- **What the task requires**: Copy exactly the lines of the data below, beginning with the line with "text: 25057 ->" and ending with the line with "html: none ->". Pictures are to be omitted.

- **Supplied records**:
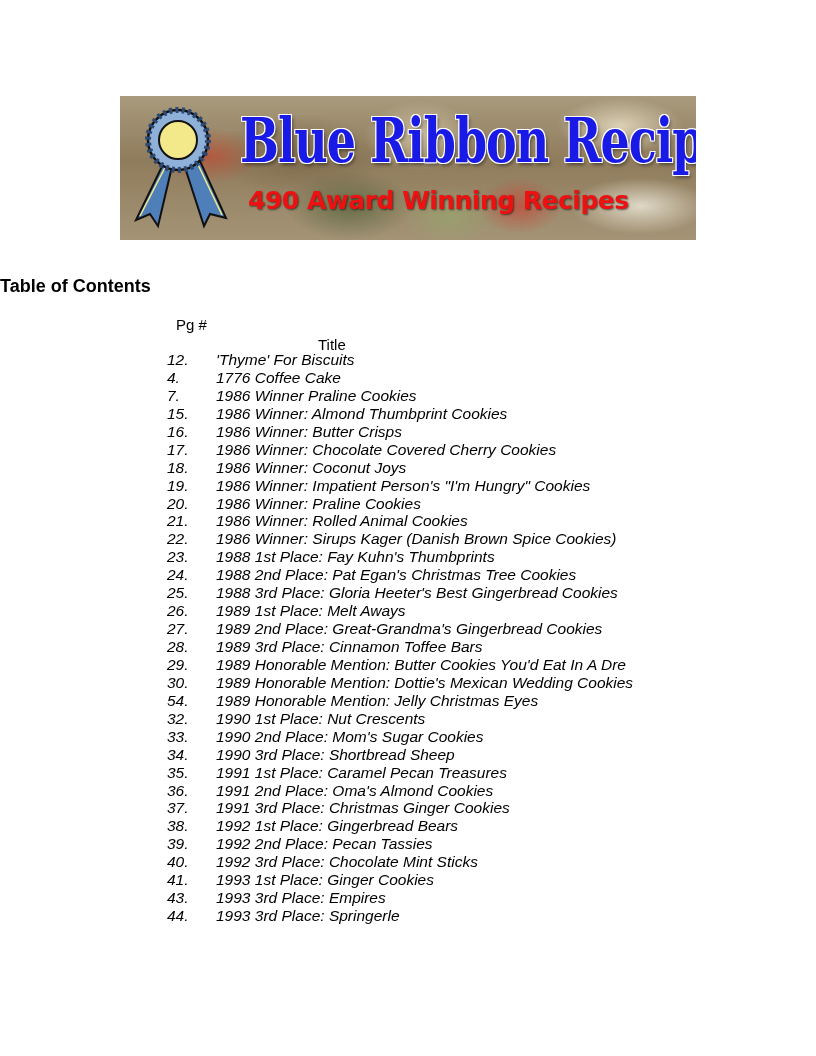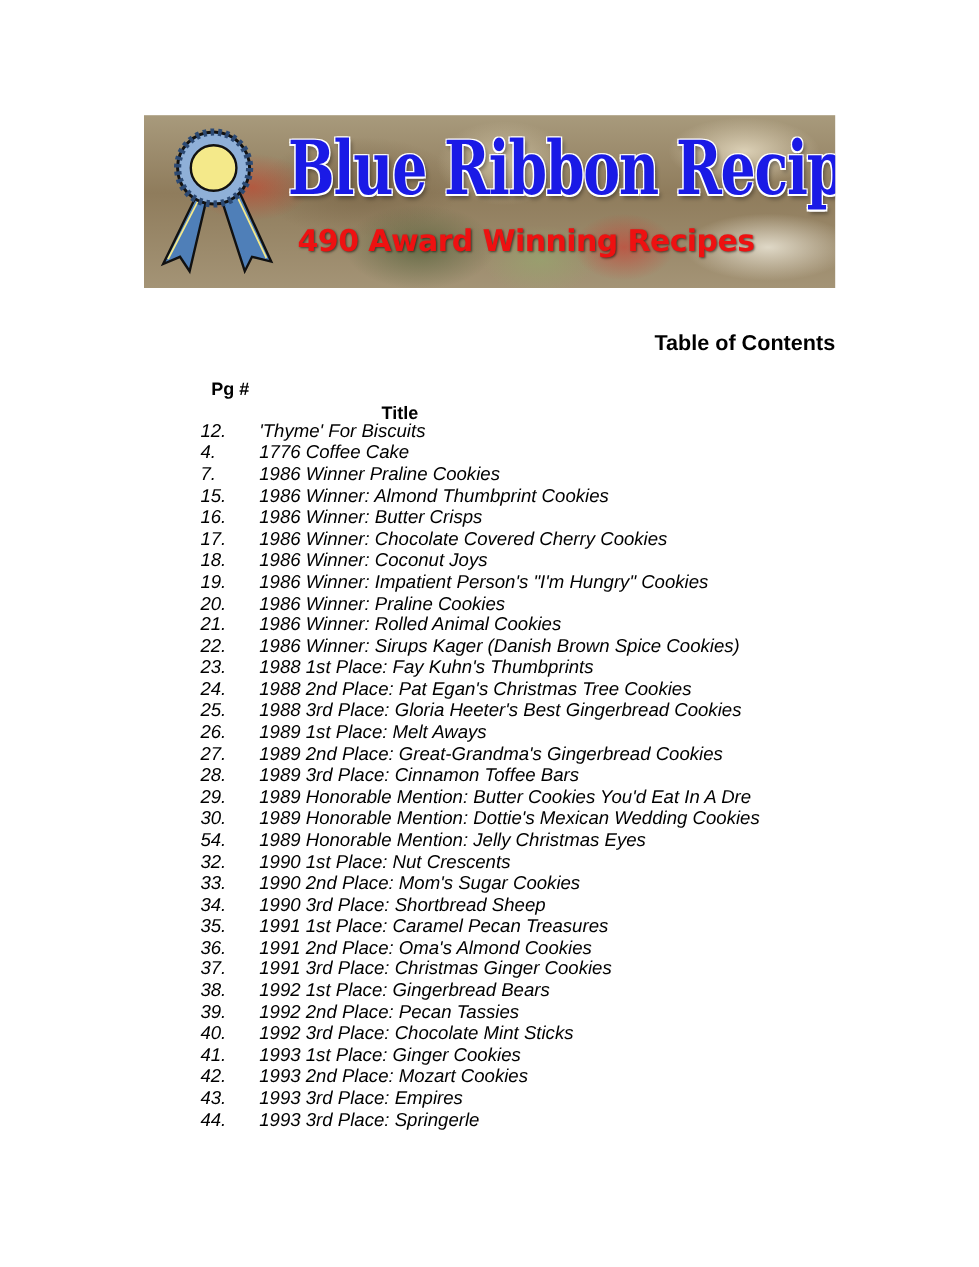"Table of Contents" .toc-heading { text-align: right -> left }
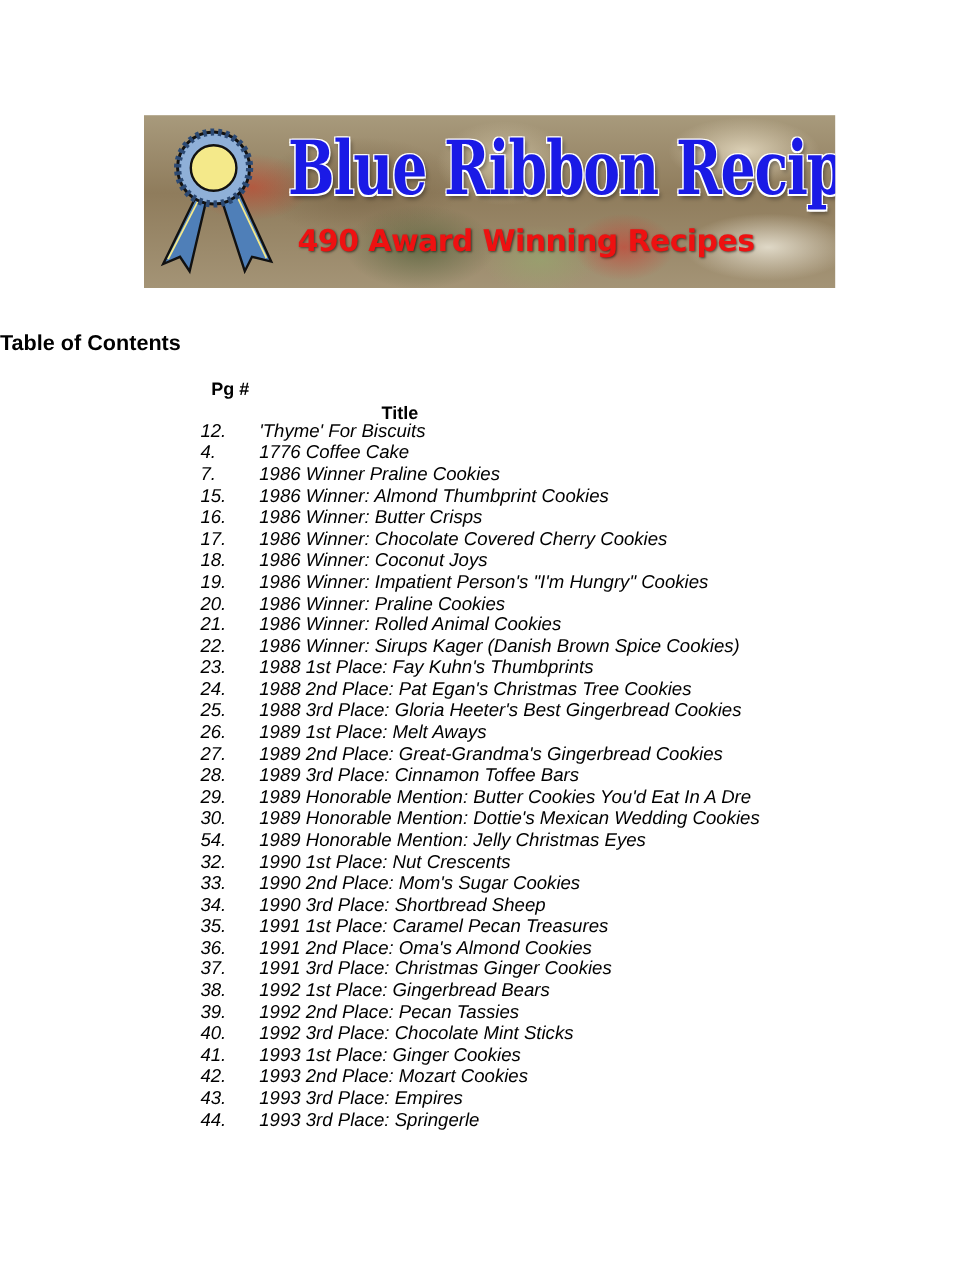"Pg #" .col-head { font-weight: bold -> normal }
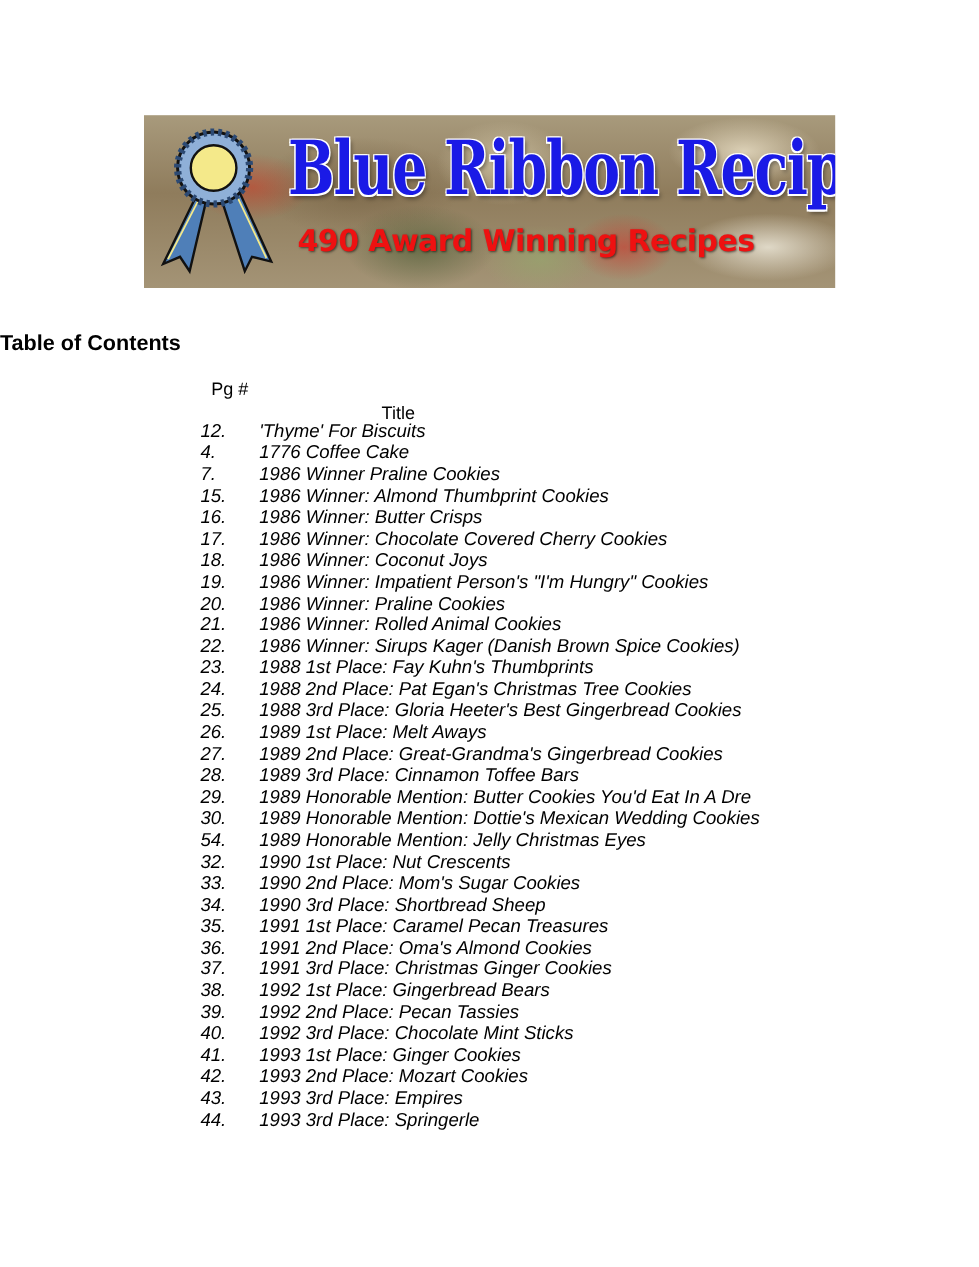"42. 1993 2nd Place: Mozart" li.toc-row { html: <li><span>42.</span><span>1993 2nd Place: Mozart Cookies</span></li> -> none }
==
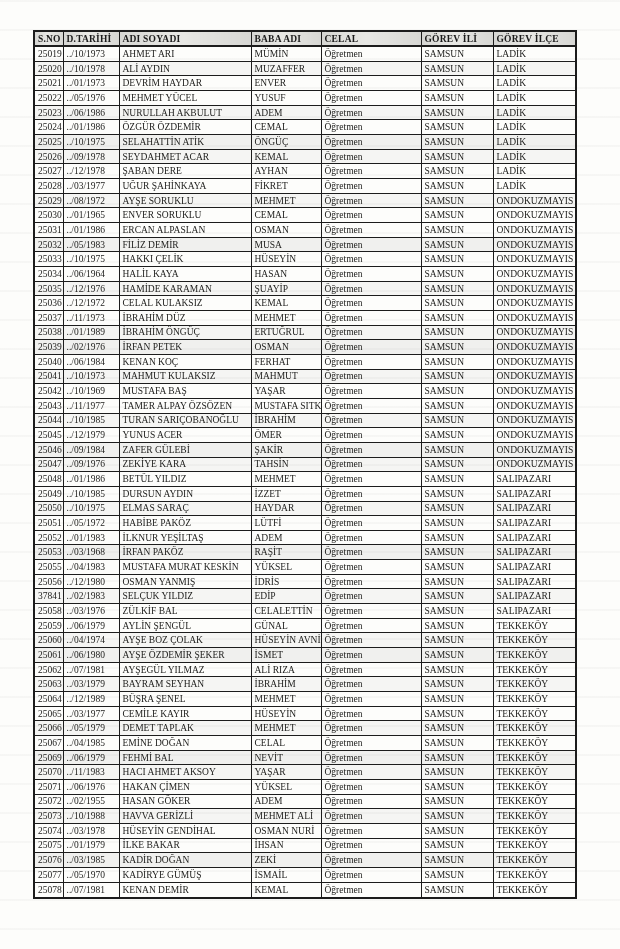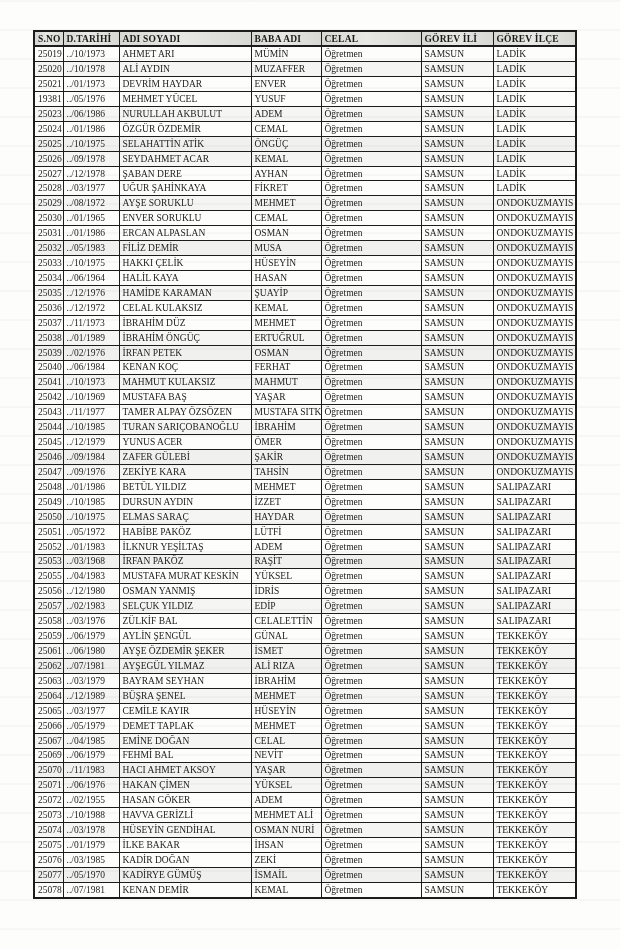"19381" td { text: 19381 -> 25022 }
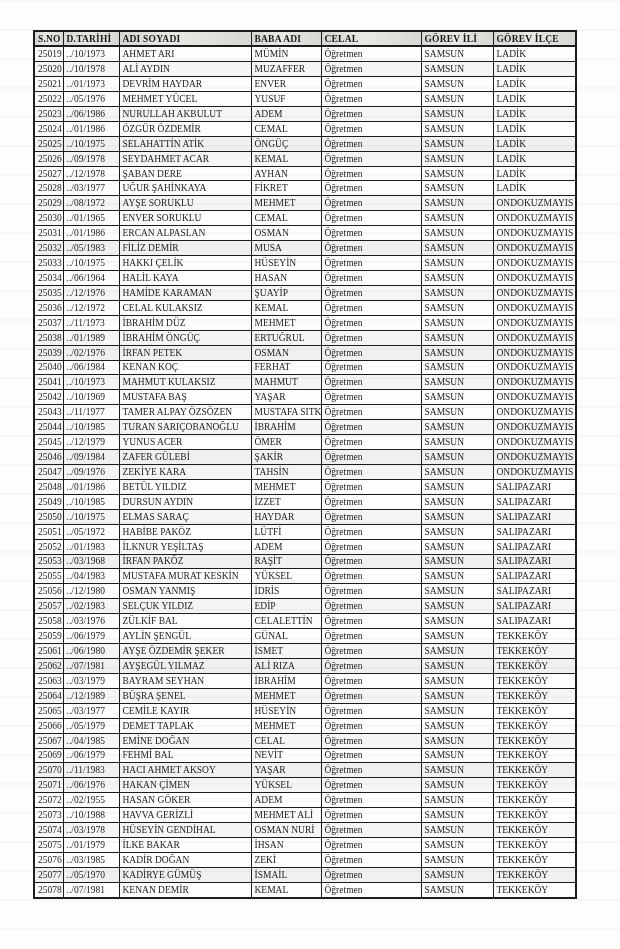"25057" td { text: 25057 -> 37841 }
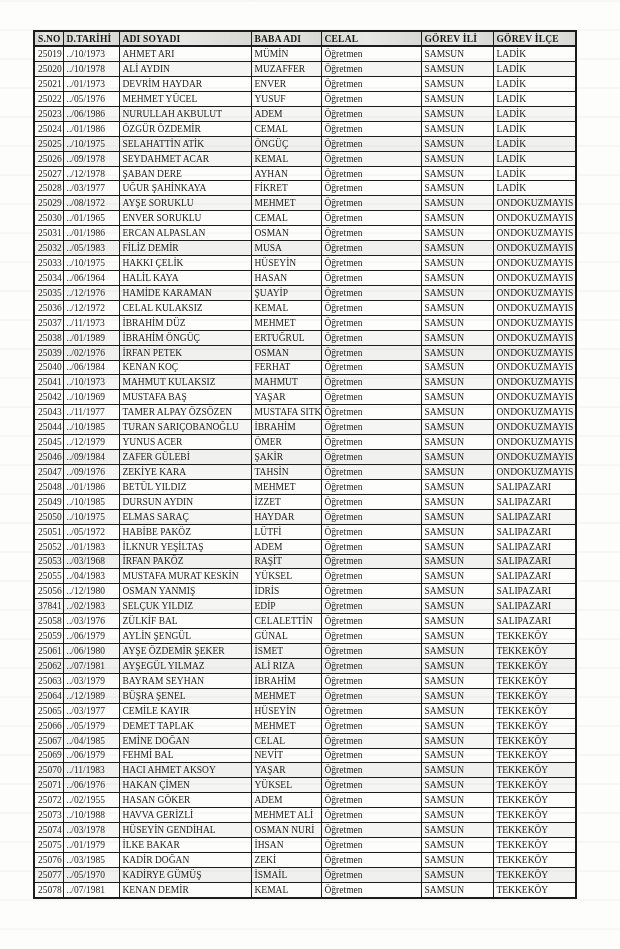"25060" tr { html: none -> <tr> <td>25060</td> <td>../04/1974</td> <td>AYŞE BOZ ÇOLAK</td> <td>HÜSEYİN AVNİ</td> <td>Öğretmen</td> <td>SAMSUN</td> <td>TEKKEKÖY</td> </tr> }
==
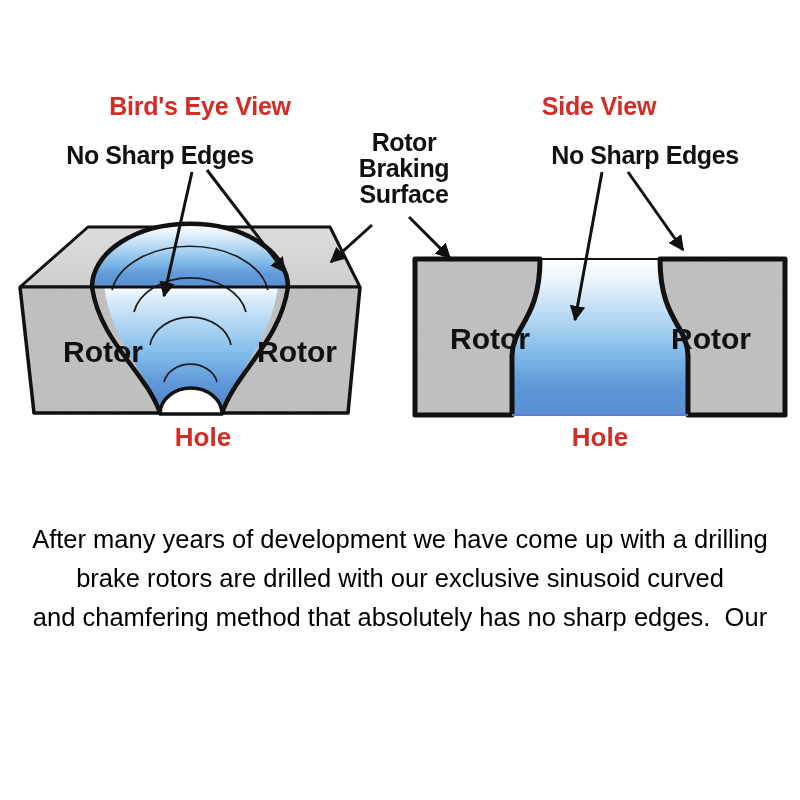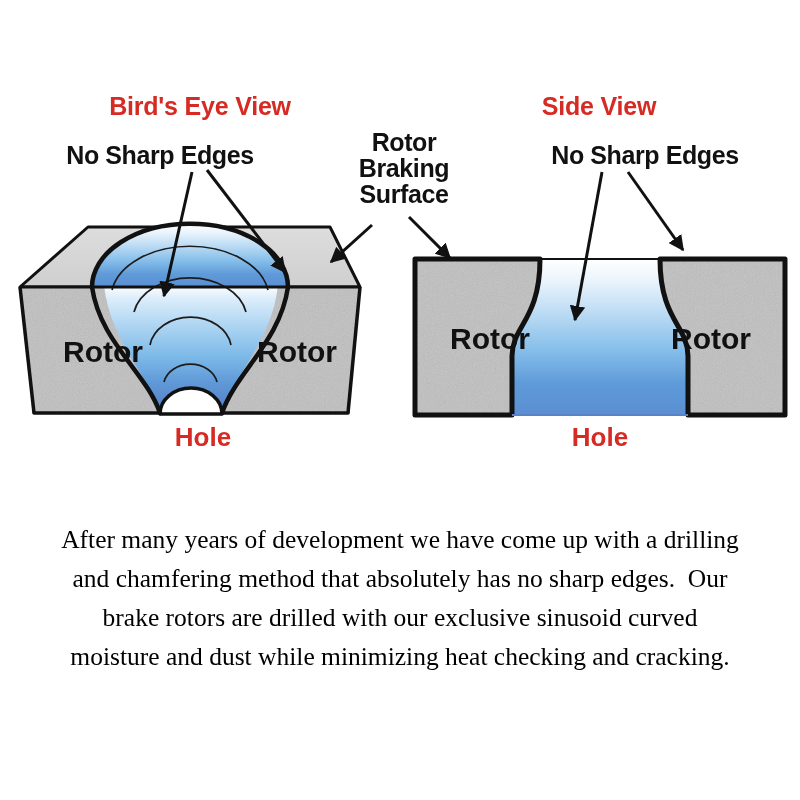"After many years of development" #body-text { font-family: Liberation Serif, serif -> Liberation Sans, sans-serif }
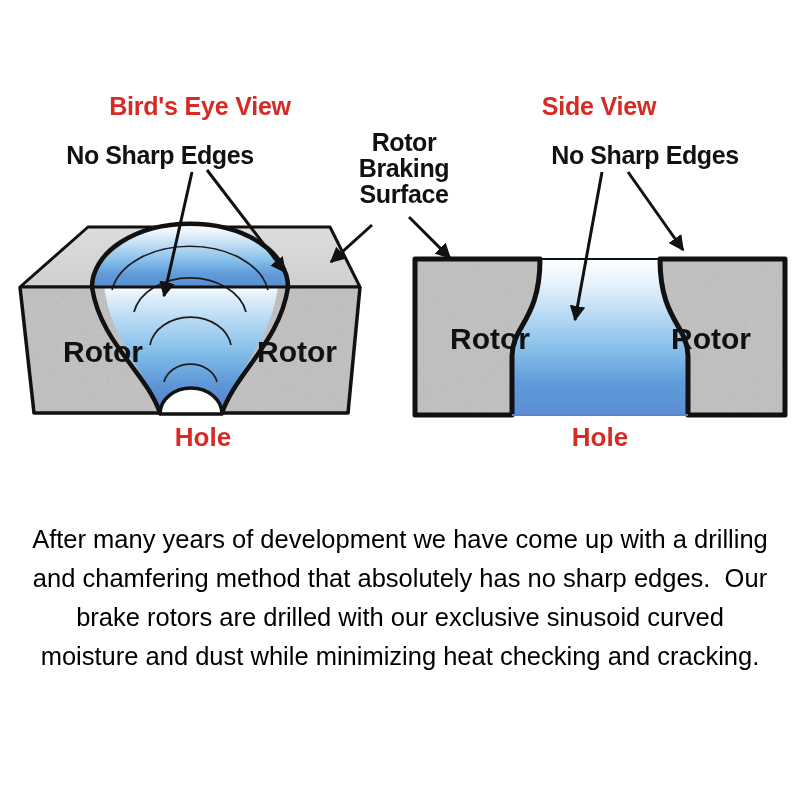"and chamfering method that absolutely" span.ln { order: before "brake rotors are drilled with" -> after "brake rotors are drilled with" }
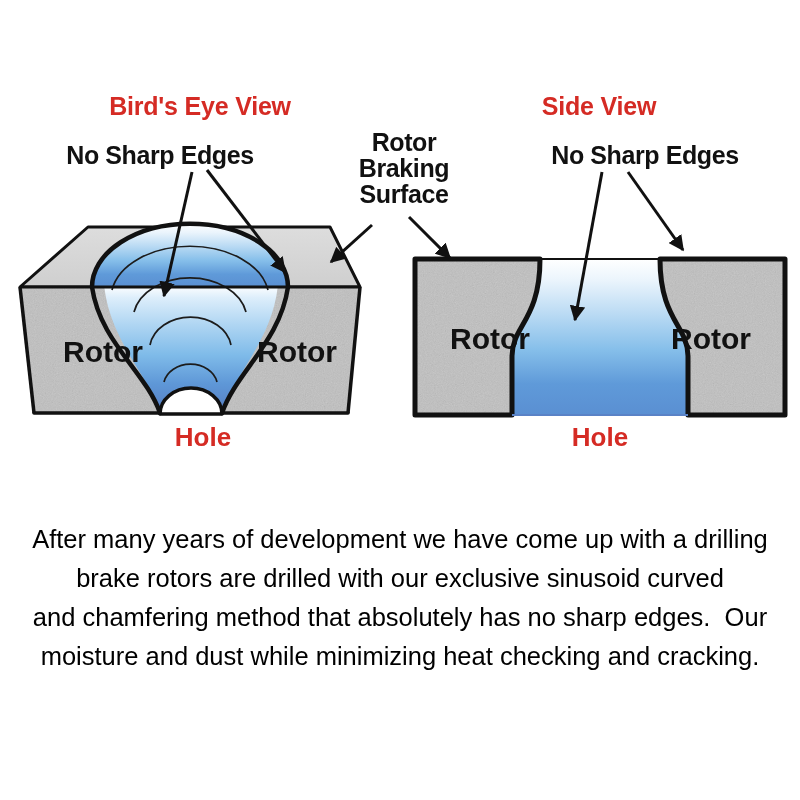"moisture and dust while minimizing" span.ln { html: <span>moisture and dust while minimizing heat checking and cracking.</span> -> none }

- **Expected output**:
"25057" td { text: 25057 -> 37841 }
"25060" tr { html: none -> <tr> <td>25060</td> <td>../04/1974</td> <td>AYŞE BOZ ÇOLAK</td> <td>HÜSEYİN AVNİ</td> <td>Öğretmen</td> <td>SAMSUN</td> <td>TEKKEKÖY</td> </tr> }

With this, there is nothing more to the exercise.